The key advantage of using waste products to make biofuel is sustainability. Under the EU’s Renewable Energy Directive, all biofuels produced today must achieve greenhouse gas emissions savings of 35% over fossil fuels, a figure which will increase to 60% by 2018.

“Today, we’re making an 83% saving,” says Tierney, “so we’re way ahead of the curve.”

The 30,000 tonnes of waste transported into the New Ross facility each year is processed into 34.5m litres of biofuel which is then sold to major oil distributors in both the Republic and Northern Ireland.

His product is so pure, says Tierney, that you can actually drink it.

“It’s organic, it’s biodegradable. If you spill it, it’s gone in a week and it will actually put a fire out. Its flashpoint is 200 degrees, whereas diesel’s flashpoint is 45 degrees.”
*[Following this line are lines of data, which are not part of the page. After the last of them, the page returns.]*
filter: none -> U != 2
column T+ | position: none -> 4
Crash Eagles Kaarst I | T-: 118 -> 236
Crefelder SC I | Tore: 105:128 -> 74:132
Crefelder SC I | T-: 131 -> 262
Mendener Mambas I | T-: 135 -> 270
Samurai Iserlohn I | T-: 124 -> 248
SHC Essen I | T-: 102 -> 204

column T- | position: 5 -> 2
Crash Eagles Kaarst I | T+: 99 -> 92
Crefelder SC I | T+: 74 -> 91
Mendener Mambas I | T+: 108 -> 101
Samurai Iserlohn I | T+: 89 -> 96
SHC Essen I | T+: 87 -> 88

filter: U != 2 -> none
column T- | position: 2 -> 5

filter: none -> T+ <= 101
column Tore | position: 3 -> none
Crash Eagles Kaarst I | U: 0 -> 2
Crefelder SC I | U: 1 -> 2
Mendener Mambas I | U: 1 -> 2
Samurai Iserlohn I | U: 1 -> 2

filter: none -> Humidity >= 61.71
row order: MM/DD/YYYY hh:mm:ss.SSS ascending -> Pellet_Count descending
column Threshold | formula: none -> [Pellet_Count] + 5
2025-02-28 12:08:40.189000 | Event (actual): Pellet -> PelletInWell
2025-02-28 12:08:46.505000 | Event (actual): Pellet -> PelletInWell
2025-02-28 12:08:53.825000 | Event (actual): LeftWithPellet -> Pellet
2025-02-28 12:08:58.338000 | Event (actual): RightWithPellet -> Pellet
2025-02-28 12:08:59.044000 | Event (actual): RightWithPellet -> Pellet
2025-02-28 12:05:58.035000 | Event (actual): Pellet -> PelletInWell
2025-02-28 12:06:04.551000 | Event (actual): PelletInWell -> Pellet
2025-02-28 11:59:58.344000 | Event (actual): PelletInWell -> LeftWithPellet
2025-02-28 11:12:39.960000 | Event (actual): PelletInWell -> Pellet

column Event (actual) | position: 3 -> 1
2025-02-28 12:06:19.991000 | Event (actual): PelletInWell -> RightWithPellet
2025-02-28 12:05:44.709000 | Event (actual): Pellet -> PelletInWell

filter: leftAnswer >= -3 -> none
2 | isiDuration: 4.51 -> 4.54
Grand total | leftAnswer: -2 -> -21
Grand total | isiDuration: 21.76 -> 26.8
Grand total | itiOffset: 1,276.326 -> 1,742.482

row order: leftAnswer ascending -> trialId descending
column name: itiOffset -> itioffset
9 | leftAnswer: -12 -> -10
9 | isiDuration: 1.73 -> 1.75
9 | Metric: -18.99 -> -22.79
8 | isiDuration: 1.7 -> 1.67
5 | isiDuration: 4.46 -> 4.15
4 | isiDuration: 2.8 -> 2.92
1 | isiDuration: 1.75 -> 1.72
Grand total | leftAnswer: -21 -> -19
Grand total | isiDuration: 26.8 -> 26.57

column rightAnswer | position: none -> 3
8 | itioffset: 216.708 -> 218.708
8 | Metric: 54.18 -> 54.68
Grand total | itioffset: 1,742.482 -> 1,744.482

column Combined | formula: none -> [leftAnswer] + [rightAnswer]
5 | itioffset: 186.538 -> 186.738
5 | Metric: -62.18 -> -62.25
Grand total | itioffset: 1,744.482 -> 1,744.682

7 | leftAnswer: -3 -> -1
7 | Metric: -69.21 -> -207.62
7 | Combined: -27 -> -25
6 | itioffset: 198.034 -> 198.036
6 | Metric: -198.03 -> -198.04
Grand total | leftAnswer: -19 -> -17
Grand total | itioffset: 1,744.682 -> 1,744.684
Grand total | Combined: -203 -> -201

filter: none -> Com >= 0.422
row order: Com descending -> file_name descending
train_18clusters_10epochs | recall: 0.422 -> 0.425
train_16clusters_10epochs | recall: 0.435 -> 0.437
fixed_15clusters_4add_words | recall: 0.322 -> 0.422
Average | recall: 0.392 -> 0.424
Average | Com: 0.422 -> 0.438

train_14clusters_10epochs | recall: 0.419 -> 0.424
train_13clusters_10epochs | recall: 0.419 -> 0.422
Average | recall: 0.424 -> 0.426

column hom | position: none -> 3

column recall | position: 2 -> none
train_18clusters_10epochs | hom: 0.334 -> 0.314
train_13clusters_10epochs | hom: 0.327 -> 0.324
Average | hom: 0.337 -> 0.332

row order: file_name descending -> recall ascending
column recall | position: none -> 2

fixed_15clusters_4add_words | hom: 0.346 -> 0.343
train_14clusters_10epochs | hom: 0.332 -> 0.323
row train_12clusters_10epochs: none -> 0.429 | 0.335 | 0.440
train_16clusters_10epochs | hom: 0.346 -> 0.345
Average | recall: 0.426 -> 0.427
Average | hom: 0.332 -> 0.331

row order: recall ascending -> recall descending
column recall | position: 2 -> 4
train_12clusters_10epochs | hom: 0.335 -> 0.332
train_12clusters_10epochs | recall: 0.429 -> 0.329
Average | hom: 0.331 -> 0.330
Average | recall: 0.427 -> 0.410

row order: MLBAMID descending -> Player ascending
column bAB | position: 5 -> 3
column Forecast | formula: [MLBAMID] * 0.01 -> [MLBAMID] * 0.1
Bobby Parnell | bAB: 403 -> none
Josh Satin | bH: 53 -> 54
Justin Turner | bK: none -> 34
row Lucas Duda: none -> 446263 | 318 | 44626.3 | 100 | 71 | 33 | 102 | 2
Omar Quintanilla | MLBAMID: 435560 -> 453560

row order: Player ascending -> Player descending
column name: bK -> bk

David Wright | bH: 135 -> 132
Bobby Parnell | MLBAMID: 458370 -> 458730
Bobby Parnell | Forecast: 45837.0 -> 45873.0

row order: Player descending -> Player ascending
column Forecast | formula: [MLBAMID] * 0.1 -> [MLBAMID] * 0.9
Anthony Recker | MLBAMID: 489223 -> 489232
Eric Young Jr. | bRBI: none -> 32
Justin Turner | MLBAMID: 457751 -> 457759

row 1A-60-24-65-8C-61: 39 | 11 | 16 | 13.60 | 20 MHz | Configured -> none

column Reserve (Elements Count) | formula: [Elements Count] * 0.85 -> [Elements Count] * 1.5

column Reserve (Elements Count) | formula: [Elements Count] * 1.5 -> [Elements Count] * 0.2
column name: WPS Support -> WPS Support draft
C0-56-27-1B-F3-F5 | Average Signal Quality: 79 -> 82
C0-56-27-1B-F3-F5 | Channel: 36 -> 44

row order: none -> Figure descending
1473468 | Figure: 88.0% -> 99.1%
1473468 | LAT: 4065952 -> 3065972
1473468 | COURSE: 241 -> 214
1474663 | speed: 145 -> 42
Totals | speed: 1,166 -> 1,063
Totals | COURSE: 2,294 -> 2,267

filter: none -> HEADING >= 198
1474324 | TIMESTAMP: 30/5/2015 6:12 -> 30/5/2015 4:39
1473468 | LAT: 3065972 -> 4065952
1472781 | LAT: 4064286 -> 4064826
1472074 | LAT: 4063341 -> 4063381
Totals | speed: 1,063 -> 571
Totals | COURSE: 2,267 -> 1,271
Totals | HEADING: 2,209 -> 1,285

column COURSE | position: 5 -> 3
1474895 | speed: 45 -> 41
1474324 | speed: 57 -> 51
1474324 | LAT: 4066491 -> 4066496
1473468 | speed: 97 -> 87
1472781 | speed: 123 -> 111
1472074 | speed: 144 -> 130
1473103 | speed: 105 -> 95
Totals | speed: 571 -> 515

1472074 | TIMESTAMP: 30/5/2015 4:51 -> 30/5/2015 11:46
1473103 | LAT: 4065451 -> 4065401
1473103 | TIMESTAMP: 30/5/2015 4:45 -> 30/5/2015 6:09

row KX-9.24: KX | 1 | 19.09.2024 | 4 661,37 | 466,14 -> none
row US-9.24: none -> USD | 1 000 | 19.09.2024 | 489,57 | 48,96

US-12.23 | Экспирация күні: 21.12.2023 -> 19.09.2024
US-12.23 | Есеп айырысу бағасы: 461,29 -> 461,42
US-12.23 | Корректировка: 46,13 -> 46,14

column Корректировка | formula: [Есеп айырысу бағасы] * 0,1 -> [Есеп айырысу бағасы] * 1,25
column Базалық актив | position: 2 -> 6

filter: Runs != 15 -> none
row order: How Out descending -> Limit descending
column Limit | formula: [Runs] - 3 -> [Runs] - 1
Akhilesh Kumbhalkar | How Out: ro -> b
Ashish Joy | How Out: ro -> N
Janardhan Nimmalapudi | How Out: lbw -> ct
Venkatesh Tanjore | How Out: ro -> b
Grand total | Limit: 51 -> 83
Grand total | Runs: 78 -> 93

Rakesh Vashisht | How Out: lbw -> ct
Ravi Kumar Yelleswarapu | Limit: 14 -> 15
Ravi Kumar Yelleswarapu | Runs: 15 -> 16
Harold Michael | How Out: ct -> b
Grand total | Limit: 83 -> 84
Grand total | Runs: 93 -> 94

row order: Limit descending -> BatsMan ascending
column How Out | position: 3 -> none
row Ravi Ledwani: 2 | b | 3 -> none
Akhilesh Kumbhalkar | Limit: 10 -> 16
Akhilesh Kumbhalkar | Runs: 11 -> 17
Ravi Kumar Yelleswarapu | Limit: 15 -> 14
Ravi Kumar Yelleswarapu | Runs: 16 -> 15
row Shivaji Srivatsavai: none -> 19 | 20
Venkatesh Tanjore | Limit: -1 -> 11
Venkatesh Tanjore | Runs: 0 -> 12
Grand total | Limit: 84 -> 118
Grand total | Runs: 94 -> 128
The company also has one eye on the future. In collaboration with a group third level institutes and research organisations, Green Biofuels is investigating the possibility of growing algae for biofuel production.

“It’s hard to know how long before these crops might be commercialised — you could be looking at anything from five to 10 years. It’s impossible to say.”

In the meantime, he is more optimistic about the future of the industry than most. Public policy will increase the biofuel blended into fossil fuel from 4% to 10% over the next eight years, more than doubling the market. In addition, biofuel will remain exempt from carbon taxes. “So biofuel could end up being cheaper than fossil fuel,” says Tierney.